Divorcer ? 4 possibilités

Quelle que soit la façon dont on veut divorcer, tout commence par une assignation envoyée par le représentant d’un des époux à l’autre, avec une demande de divorce.

Si un divorce par consentement mutuel est possible, alors une requête conjointe est faite à un juge des affaires familiales sinon, cette requête n’est faite que par l’avocat du conjoint qui lance les « hostilités ».

Le divorce par consentement mutuel est la solution la plus douce et simple pour rompre un mariage.

« Consentement mutuel » signifie que les futurs ex mariés sont d’accord sur tous les problèmes à résoudre (prestation compensatoire, pension alimentaire, garde des enfants, etc..).

Les personnes peuvent aussi avoir le même avocat si elles sont vraiment d’accord mais il est préférable que chacune d’entre elle ait son propre représentant car il y a toujours en pratique des petits désaccords ou des intérêts divergents, ne serait-ce qu’à terme, en fonction du patrimoine, du travail et des envies de chaque époux.

Tous les arrangements sont possible du moment qu’ils ne sont pas néfastes aux enfants si il y en a et à la liberté de chacun des époux.

Administrativement, un tel type de divorce se symbolise par un acte de liquidation du régime matrimonial et une convention qui liste les arrangements et fixe la résolution de tous les  de la séparation.

Un rendez-vous avec le juge aux affaires familiales (en général 2 ou 3 mois après la demande initiale) entérine le divorce.
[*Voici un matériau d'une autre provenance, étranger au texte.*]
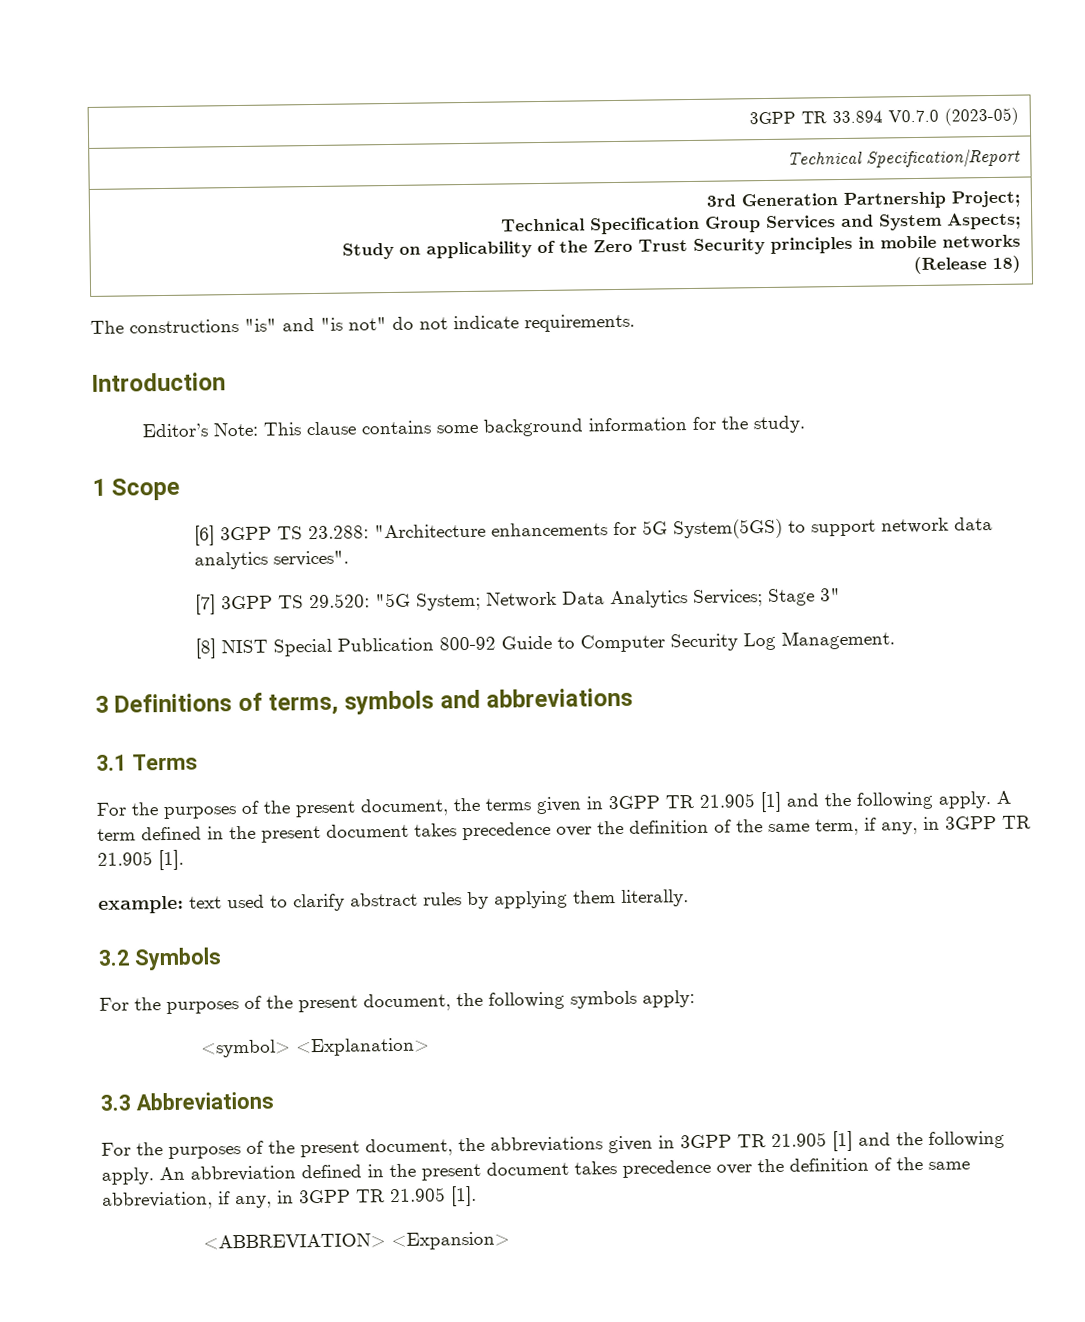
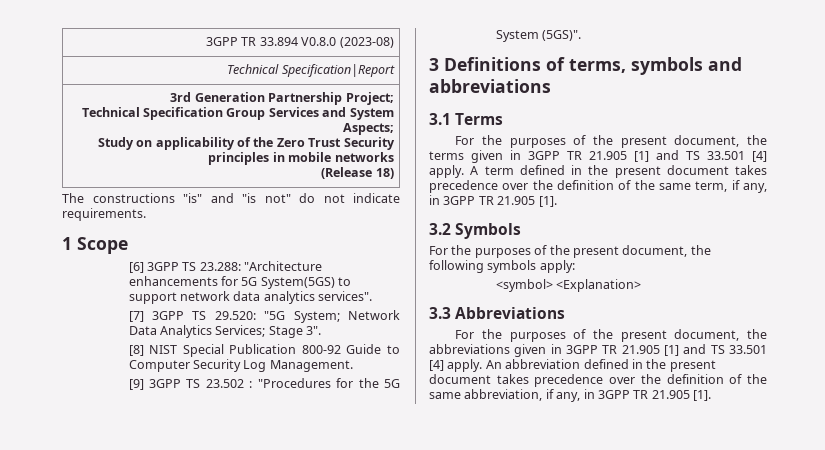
- 3GPP TR 33.894 V0.7.0 (2023-05)
+ 3GPP TR 33.894 V0.8.0 (2023-08)
- Introduction
- Editor’s Note: This clause contains some background information for the study.
- [7] 3GPP TS 29.520: "5G System; Network Data Analytics Services; Stage 3"
+ [7] 3GPP TS 29.520: "5G System; Network Data Analytics Services; Stage 3".
+ [9] 3GPP TS 23.502 : "Procedures for the 5G System (5GS)".
- For the purposes of the present document, the terms given in 3GPP TR 21.905 [1] and the following apply.
+ For the purposes of the present document, the terms given in 3GPP TR 21.905 [1] and TS 33.501 [4] apply.
- example: text used to clarify abstract rules by applying them literally.
- For the purposes of the present document, the abbreviations given in 3GPP TR 21.905 [1] and the following apply.
+ For the purposes of the present document, the abbreviations given in 3GPP TR 21.905 [1] and TS 33.501 [4] apply.
- <ABBREVIATION> <Expansion>

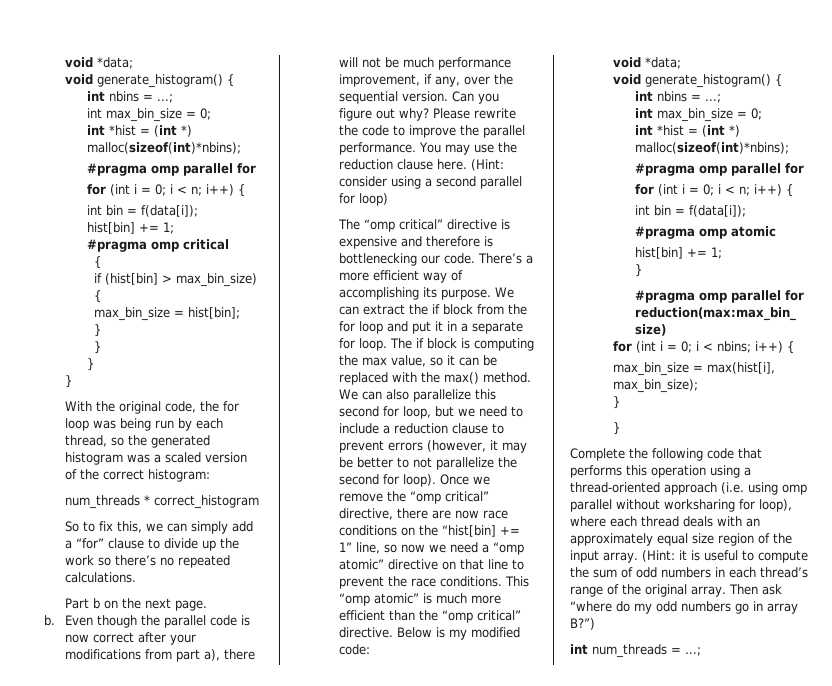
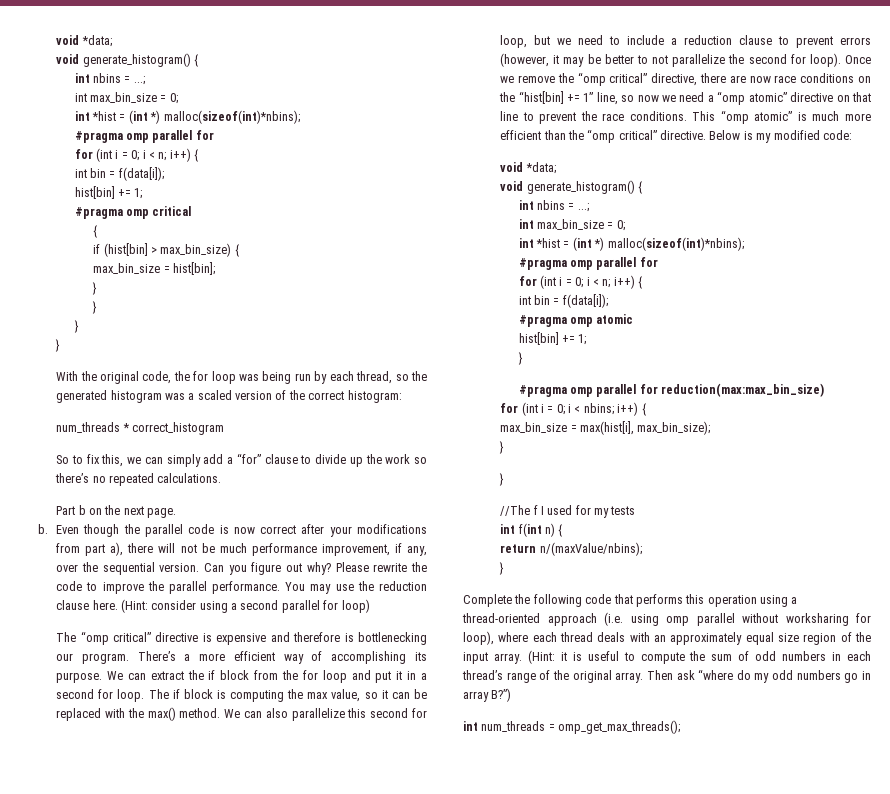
- The “omp critical” directive is expensive and therefore is bottlenecking our code.
+ The “omp critical” directive is expensive and therefore is bottlenecking our program.
- We can extract the if block from the for loop and put it in a separate for loop.
+ We can extract the if block from the for loop and put it in a second for loop.
+ //The f I used for my tests
+ int f(int n) {
+ return n/(maxValue/nbins);
+ }
- int num_threads = …;
+ int num_threads = omp_get_max_threads();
Si le consentement mutuel est impossible, on a alors 3 cas de divorces possibles : divorce par acceptation du principe de la rupture du mariage, divorce par suite de l’altération définitive du lien conjugal, divorce pour faute.

Dans ces 3 cas, il y a obligatoirement au début du processus, une tentative de conciliation.

Dès que la demande de divorce est déposée, les conjoints sont convoqués à ce qui se nomme donc une audience de conciliation.

Cette audience n’a pas tellement pour but de faire renoncer au divorce plutôt que de mettre les époux d’accord sur son principe, de les informer sur ses conséquences et de prévoir la période de transition.

Il est important de noter que c’est l’unique occasion où les époux qui veulent se séparer pourront parler directement au juge, qui d’ailleurs, peut leur proposer une médiation (d’une durée maximum de 6 mois) afin de trouver des solutions à l’amiable pour leur divorce.

Après l’audience, le juge rend une ordonnance de non-conciliation pour officialiser (si bien sûr tel est le cas), l’accord sur l’idée d’un divorce et les mesures qui sont mises en place avant la séparation officielle (où vont loger les époux, les enfants, quel argent pour qui, etc..).

En général, ce qui se passe pendant cette transition est souvent la même chose que ce qui va être mis en place ensuite.

 

La personne qui a lancé la procédure a alors 3 mois pour assigner son conjoint en divorce. L’assignation indique le type de divorce qui requiert la personne contre son conjoint et propose un plan de règlement du patrimoine du couple.

S’ensuivent alors des échanges entre avocats puis une plaidoirie à une audience où les époux n’assistent pas.

2 semaines ou 1 mois après cette audience, le juge rend son jugement.

Parmi les types de divorces qui suivent ce processus, on distingue donc :

– le divorce pour faute (qui implique que l’époux qui se plaint apporte la preuve de ce qu’il reproche à son conjoint –infidélité, violence, désintérêt complet, dépenses exagérées contre l’intérêt de la famille), qui permet aussi à l’autre conjoint de contre-attaquer et parfois d’obtenir les torts partagés.

– le divorce accepté (pour les couples qui veulent se séparer mais sont en désaccord sur le règlement du divorce –pensions alimentaires, garde des enfants, etc..)

– divorce pour altération définitive du lien conjugal (dans le cas où un époux n’a pas spécialement quelque chose à reprocher à son conjoint mais à envie de le quitter).

 

Lors d’un divorce, il est plus que conseillé de passer par un avocat.

Les honoraires sont libres mais le type de divorce influe sur leur montant car il est évident qu’une bataille autour d’un divorce pour faute sera plus coûteuse qu’un divorce par consentement mutuel.

Si la rémunération en pourcentage de ce qui est récupéré ou sauvé est interdite, une partie de la rémunération de l’avocat peut être organisée ainsi.

Dans tous les cas, une convention d’honoraires doit être établie entre l’avocat et son client.